Farmer of course was talking about what can save us from the pandemic. Expert mercy is a powerful thing and its surely working to save lives wherever Farmer’s protocols are being followed. But let’s consider today the power and assurance of not merely expert mercy that can see us through a crisis, until things get back to “normal.” Imagine not expert mercy, but perfect mercy! Imagine the perfect mercy of the Risen Christ that ushers us into a new and yet unknown story for lives and our world. How strange and unfamiliar indeed! How glorious and amazing! To meet Christ’s perfect mercy, walking beside us, a mercy that sees our every sin and loves us still. A perfect mercy that tells us that ‘it’s ok not to be ok’ right now because the story isn’t over, that God’s love is so much bigger than all of this! What an opportunity we are living through, to be made new, to ask ourselves anew, who am I and who am I becoming now, or for that matter, what can we become together? What new and different church and community and economy and ecology at this dawn of a new creation!

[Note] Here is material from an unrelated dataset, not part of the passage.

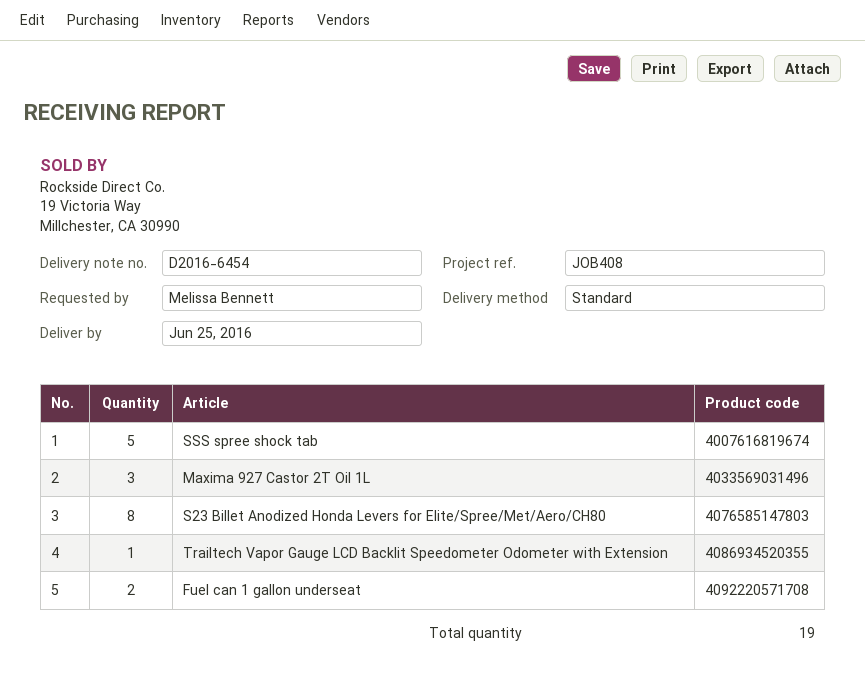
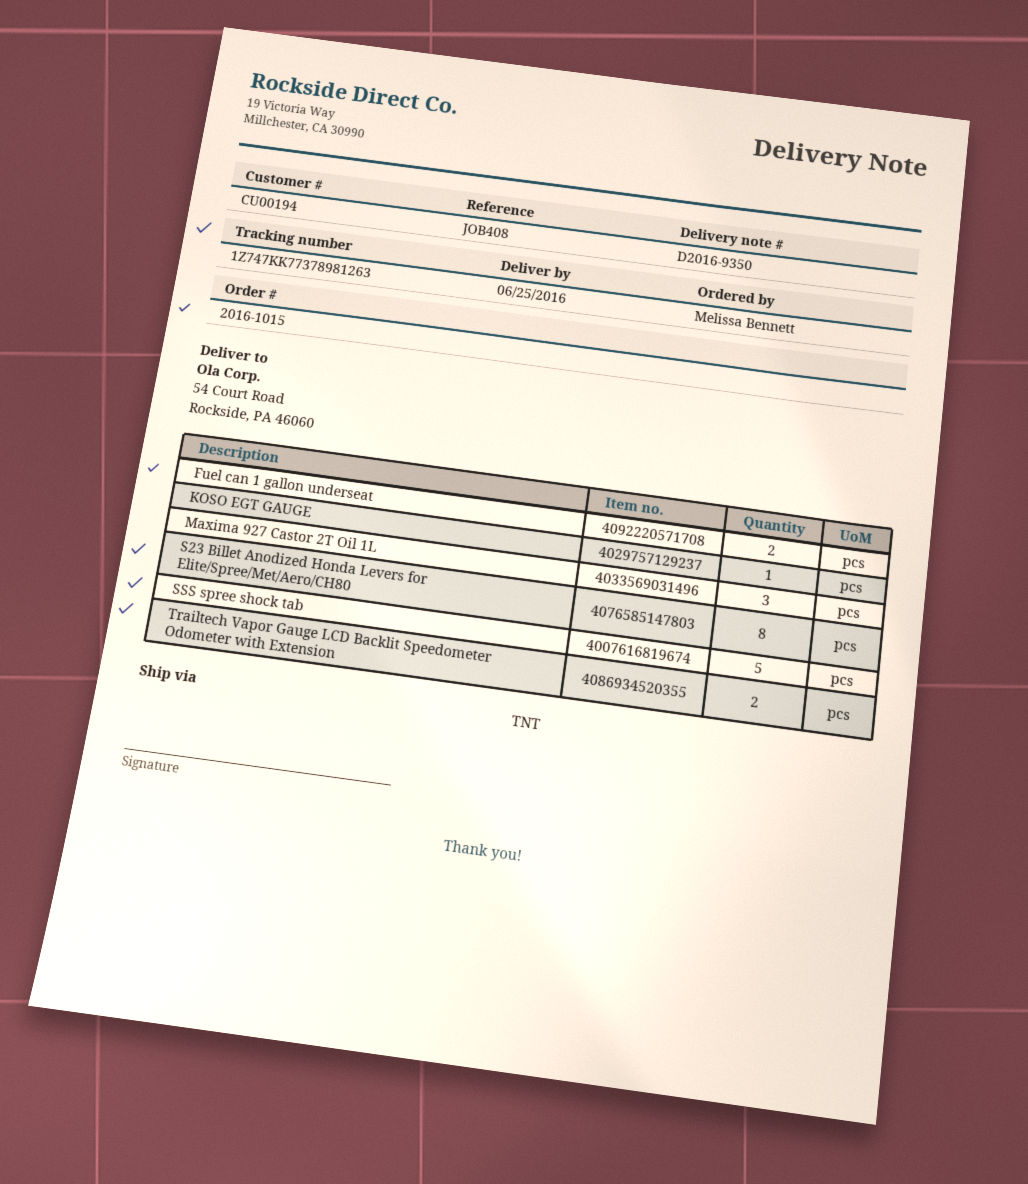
delivery note number: D2016-6454 -> D2016-9350
shipping method: standard -> TNT
Trailtech Vapor Gauge LCD Backlit Speedometer Odometer with Extension: 1 -> 2
KOSO EGT GAUGE: none -> 1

When we send up our flags from wherever we are, when we signal our need for help, we can look across whatever distance and see the divine response, coming to us in tender and perfect mercy, love and light! And today, God sends out someone, from the tombs of our isolation, sadness, grief and sends in someone, right into our hearts, right into our world, to encounter us again, and again, to walk by our side, as a stranger and a friend. In moments of absence or presence, let that perfect mercy be your constant companion! Let it enfold the dead and dying. Let it enfold you. Allow it to be your hope and joy! Let this mercy rise up in you that you may share it, fearlessly, in loving kindness with yourself and the world. Amen.